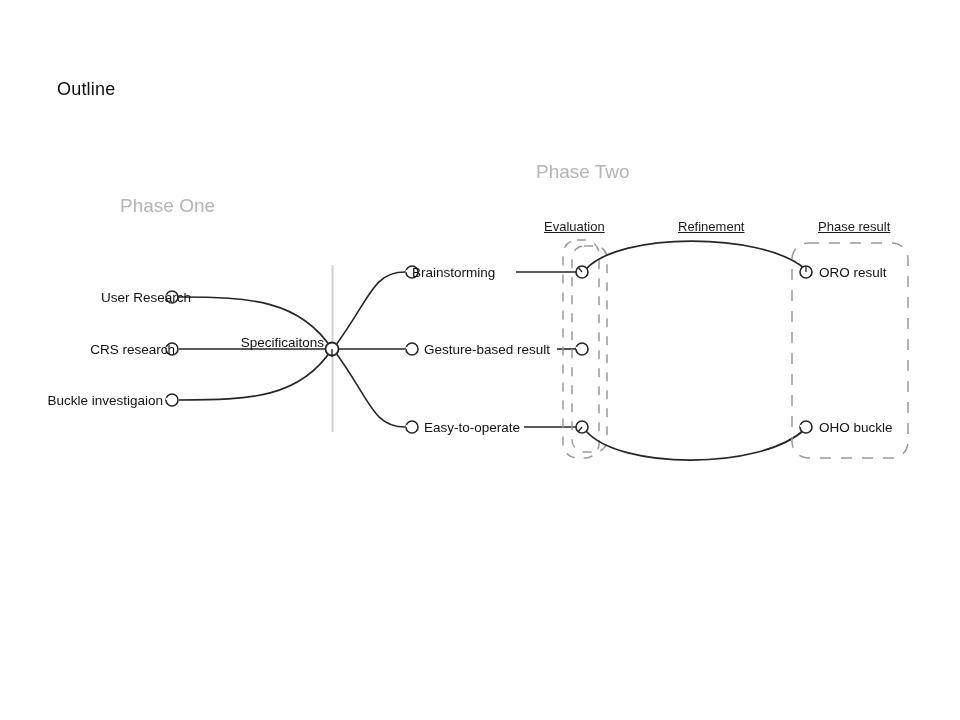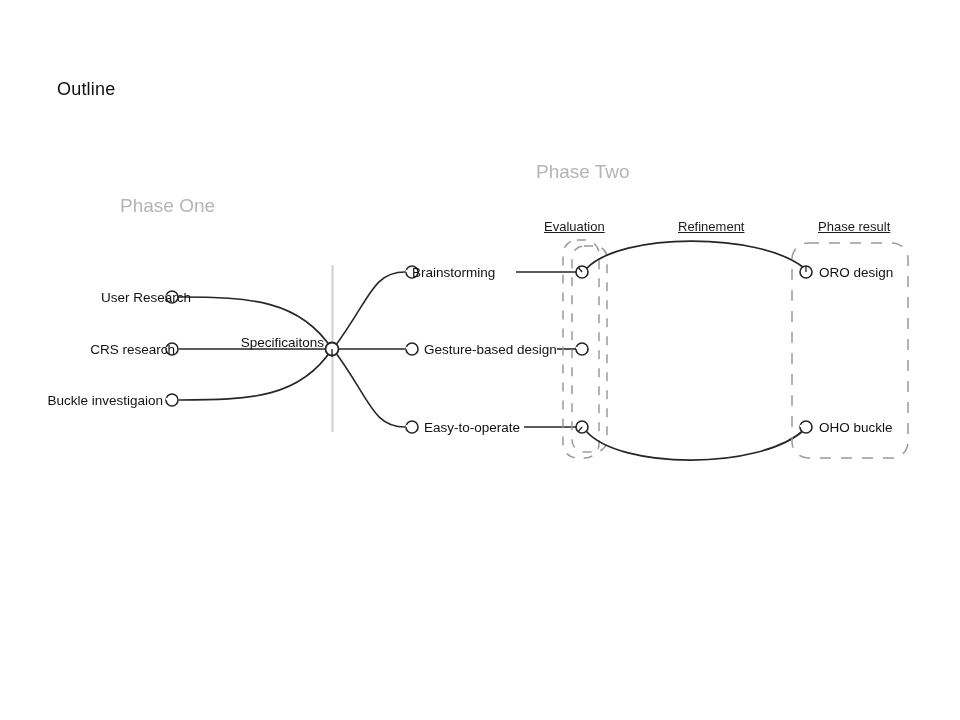--- a/index.html
+++ b/index.html
@@ -157,19 +157,19 @@
   <div class="col-head" id="col-head-refinement">Refinement</div>
   <div class="col-head" id="col-head-final">Phase result</div>
 
   <div class="node-label right-align" style="left:0px; width:163px; top:291px;margin-left:28px;">User Research</div>
   <div class="node-label right-align" style="left:12px; width:163px; top:343px;">CRS research</div>
   <div class="node-label right-align" style="left:0px; width:163px; top:394px;">Buckle investigaion</div>
 
   <div class="node-label right-align" style="left:120px; width:204px; top:336px;">Specificaitons</div>
 
   <div class="node-label" style="left:400px; top:266px;margin-left:12px;">Brainstorming</div>
-  <div class="node-label" style="left:424px; top:343px;">Gesture-based design</div>
+  <div class="node-label" style="left:424px; top:343px;">Gesture-based result</div>
   <div class="node-label" style="left:424px; top:421px;">Easy-to-operate</div>
 
-  <div class="node-label" style="left:819px; top:266px;">ORO design</div>
+  <div class="node-label" style="left:819px; top:266px;">ORO result</div>
   <div class="node-label" style="left:819px; top:421px;">OHO buckle</div>
 
 </div>
 
 </body></html>

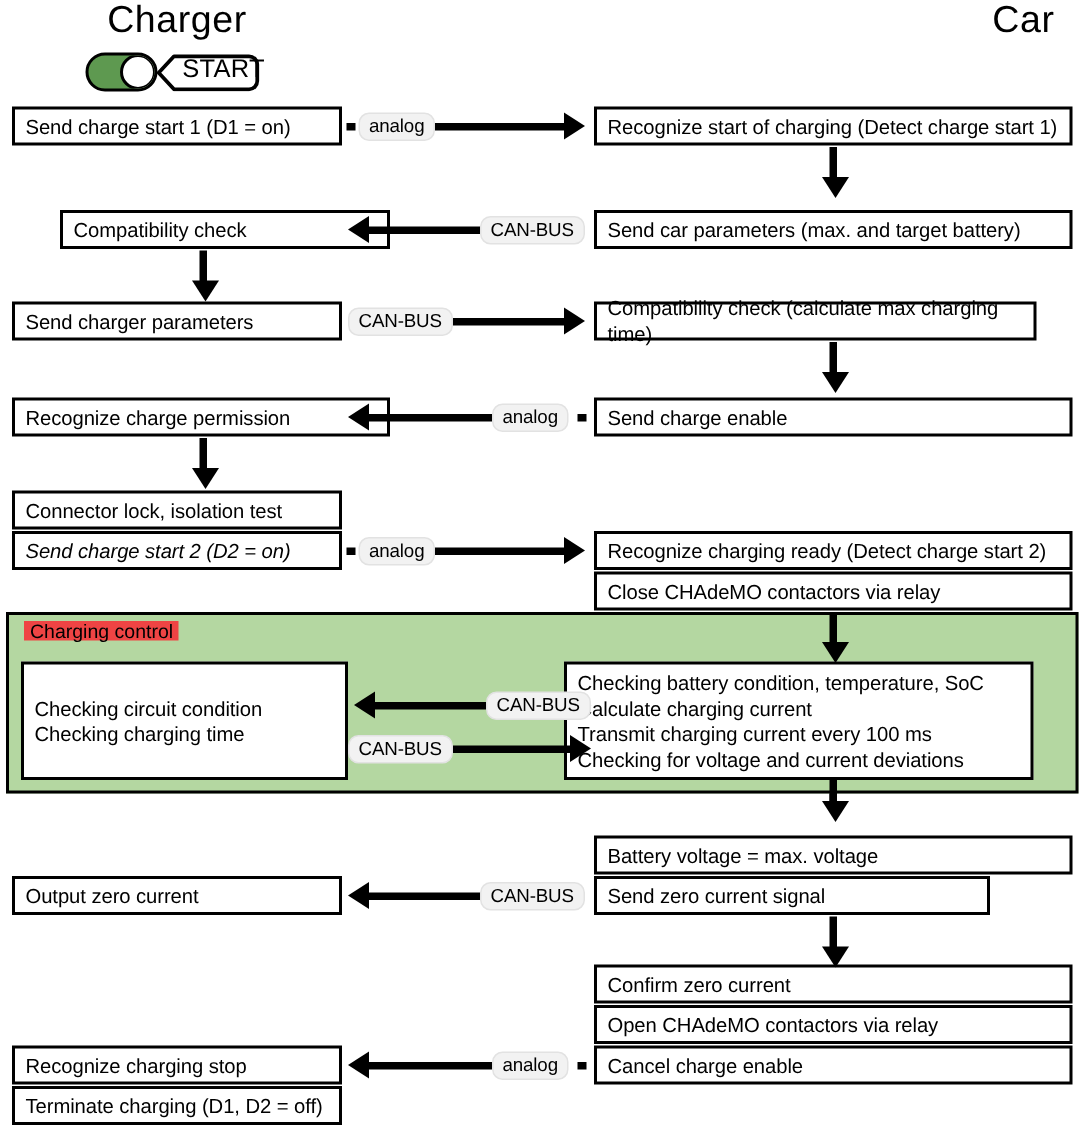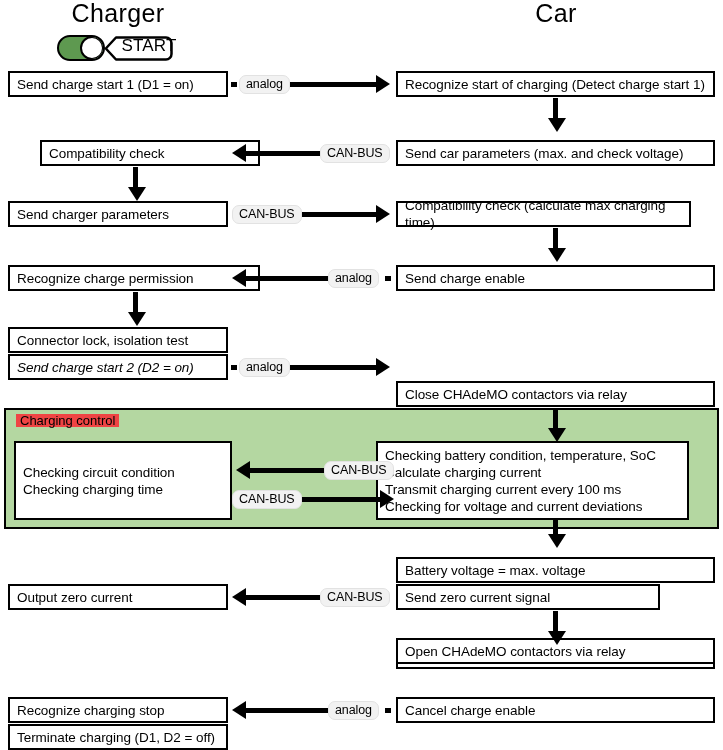--- a/index.html
+++ b/index.html
@@ -112,21 +112,21 @@
   }
   .startflag svg{position:absolute;left:0;top:0;}
   .startflag span{position:relative;z-index:2;}
 </style>
 </head>
 <body>
 
 <div class="canvas">
 
   <div class="col-title" style="left:8px;top:-1px;width:220px;">Charger</div>
-  <div class="col-title" style="left:396px;top:-1px;width:320px;">Car</div>
+  <div class="col-title" style="left:383px;top:-1px;width:320px;text-align:right;">Car</div>
 
   <div class="toggle" style="left: 57px; top: 35px; width: 48px; height: 26px; background: rgb(94, 153, 80);">
     <div class="knob"></div>
   </div>
   <div class="startflag" style="left:104px;top:36px;width:70px;height:25px;">
     <svg width="70" height="25" viewBox="0 0 70 25" aria-hidden="true">
       <path d="M12 1.5 L62 1.5 A5.5 5.5 0 0 1 67.5 7 L67.5 18 A5.5 5.5 0 0 1 62 23.5 L12 23.5 L1.8 12.5 Z" fill="#ffffff" stroke="#000" stroke-width="2.5" stroke-linejoin="round"></path>
     </svg>
     <span>START</span>
   </div>
@@ -173,31 +173,34 @@
 
   <div class="box" style="left:8px;top:724px;width:220px;height:26px;">
     <span class="txt">Terminate charging (D1, D2 = off)</span>
   </div>
 
   <div class="box" style="left:396px;top:71px;width:319px;height:26px;">
     <span class="txt">Recognize start of charging (Detect charge start 1)</span>
   </div>
 
   <div class="box" style="left:396px;top:140px;width:319px;height:26px;">
-    <span class="txt">Send car parameters (max. and check voltage)</span>
+    <span class="txt">Send car parameters (max. and target battery)</span>
   </div>
 
   <div class="box" style="left:396px;top:201px;width:295px;height:26px;">
     <span class="txt">Compatibility check (calculate max charging time)</span>
   </div>
 
   <div class="box" style="left:396px;top:265px;width:319px;height:26px;">
     <span class="txt">Send charge enable</span>
   </div>
 
+  <div class="box" style="left:396px;top:354px;width:319px;height:26px;">
+    <span class="txt">Recognize charging ready (Detect charge start 2)</span>
+  </div>
 
   <div class="box" style="left:396px;top:381px;width:319px;height:26px;">
     <span class="txt">Close CHAdeMO contactors via relay</span>
   </div>
 
   <div class="box multiline" style="left:376px;top:441px;width:313px;height:79px;z-index:2;">
     <span class="txt">Checking battery condition, temperature, SoC
 Calculate charging current
 Transmit charging current every 100 ms
 Checking for voltage and current deviations</span>
@@ -208,21 +211,21 @@
   </div>
 
   <div class="box" style="left:396px;top:584px;width:264px;height:26px;">
     <span class="txt">Send zero current signal</span>
   </div>
 
   <div class="box" style="left:396px;top:643px;width:319px;height:26px;">
     <span class="txt">Confirm zero current</span>
   </div>
 
-  <div class="box" style="left:396px;top:638px;width:319px;height:26px;">
+  <div class="box" style="left:396px;top:670px;width:319px;height:26px;">
     <span class="txt">Open CHAdeMO contactors via relay</span>
   </div>
 
   <div class="box" style="left:396px;top:697px;width:319px;height:26px;">
     <span class="txt">Cancel charge enable</span>
   </div>
 
   <div class="tick" style="left:231px;top:81.5px;"></div>
   <div class="pill" style="left:239px;top:74.5px;">analog</div>
   <div class="hshaft" style="left:288px;top:81.5px;width:88px;"></div>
====
» **PROBLEM TO SOLVE**
An exact reproduction of all the records is required, with no pictures included.

» **WRITTEN SOLUTION**
--- a/index.html
+++ b/index.html
@@ -157,19 +157,19 @@
   <div class="col-head" id="col-head-refinement">Refinement</div>
   <div class="col-head" id="col-head-final">Phase result</div>
 
   <div class="node-label right-align" style="left:0px; width:163px; top:291px;margin-left:28px;">User Research</div>
   <div class="node-label right-align" style="left:12px; width:163px; top:343px;">CRS research</div>
   <div class="node-label right-align" style="left:0px; width:163px; top:394px;">Buckle investigaion</div>
 
   <div class="node-label right-align" style="left:120px; width:204px; top:336px;">Specificaitons</div>
 
   <div class="node-label" style="left:400px; top:266px;margin-left:12px;">Brainstorming</div>
-  <div class="node-label" style="left:424px; top:343px;">Gesture-based design</div>
+  <div class="node-label" style="left:424px; top:343px;">Gesture-based result</div>
   <div class="node-label" style="left:424px; top:421px;">Easy-to-operate</div>
 
-  <div class="node-label" style="left:819px; top:266px;">ORO design</div>
+  <div class="node-label" style="left:819px; top:266px;">ORO result</div>
   <div class="node-label" style="left:819px; top:421px;">OHO buckle</div>
 
 </div>
 
 </body></html>

--- a/index.html
+++ b/index.html
@@ -112,21 +112,21 @@
   }
   .startflag svg{position:absolute;left:0;top:0;}
   .startflag span{position:relative;z-index:2;}
 </style>
 </head>
 <body>
 
 <div class="canvas">
 
   <div class="col-title" style="left:8px;top:-1px;width:220px;">Charger</div>
-  <div class="col-title" style="left:396px;top:-1px;width:320px;">Car</div>
+  <div class="col-title" style="left:383px;top:-1px;width:320px;text-align:right;">Car</div>
 
   <div class="toggle" style="left: 57px; top: 35px; width: 48px; height: 26px; background: rgb(94, 153, 80);">
     <div class="knob"></div>
   </div>
   <div class="startflag" style="left:104px;top:36px;width:70px;height:25px;">
     <svg width="70" height="25" viewBox="0 0 70 25" aria-hidden="true">
       <path d="M12 1.5 L62 1.5 A5.5 5.5 0 0 1 67.5 7 L67.5 18 A5.5 5.5 0 0 1 62 23.5 L12 23.5 L1.8 12.5 Z" fill="#ffffff" stroke="#000" stroke-width="2.5" stroke-linejoin="round"></path>
     </svg>
     <span>START</span>
   </div>
@@ -173,31 +173,34 @@
 
   <div class="box" style="left:8px;top:724px;width:220px;height:26px;">
     <span class="txt">Terminate charging (D1, D2 = off)</span>
   </div>
 
   <div class="box" style="left:396px;top:71px;width:319px;height:26px;">
     <span class="txt">Recognize start of charging (Detect charge start 1)</span>
   </div>
 
   <div class="box" style="left:396px;top:140px;width:319px;height:26px;">
-    <span class="txt">Send car parameters (max. and check voltage)</span>
+    <span class="txt">Send car parameters (max. and target battery)</span>
   </div>
 
   <div class="box" style="left:396px;top:201px;width:295px;height:26px;">
     <span class="txt">Compatibility check (calculate max charging time)</span>
   </div>
 
   <div class="box" style="left:396px;top:265px;width:319px;height:26px;">
     <span class="txt">Send charge enable</span>
   </div>
 
+  <div class="box" style="left:396px;top:354px;width:319px;height:26px;">
+    <span class="txt">Recognize charging ready (Detect charge start 2)</span>
+  </div>
 
   <div class="box" style="left:396px;top:381px;width:319px;height:26px;">
     <span class="txt">Close CHAdeMO contactors via relay</span>
   </div>
 
   <div class="box multiline" style="left:376px;top:441px;width:313px;height:79px;z-index:2;">
     <span class="txt">Checking battery condition, temperature, SoC
 Calculate charging current
 Transmit charging current every 100 ms
 Checking for voltage and current deviations</span>
@@ -208,21 +211,21 @@
   </div>
 
   <div class="box" style="left:396px;top:584px;width:264px;height:26px;">
     <span class="txt">Send zero current signal</span>
   </div>
 
   <div class="box" style="left:396px;top:643px;width:319px;height:26px;">
     <span class="txt">Confirm zero current</span>
   </div>
 
-  <div class="box" style="left:396px;top:638px;width:319px;height:26px;">
+  <div class="box" style="left:396px;top:670px;width:319px;height:26px;">
     <span class="txt">Open CHAdeMO contactors via relay</span>
   </div>
 
   <div class="box" style="left:396px;top:697px;width:319px;height:26px;">
     <span class="txt">Cancel charge enable</span>
   </div>
 
   <div class="tick" style="left:231px;top:81.5px;"></div>
   <div class="pill" style="left:239px;top:74.5px;">analog</div>
   <div class="hshaft" style="left:288px;top:81.5px;width:88px;"></div>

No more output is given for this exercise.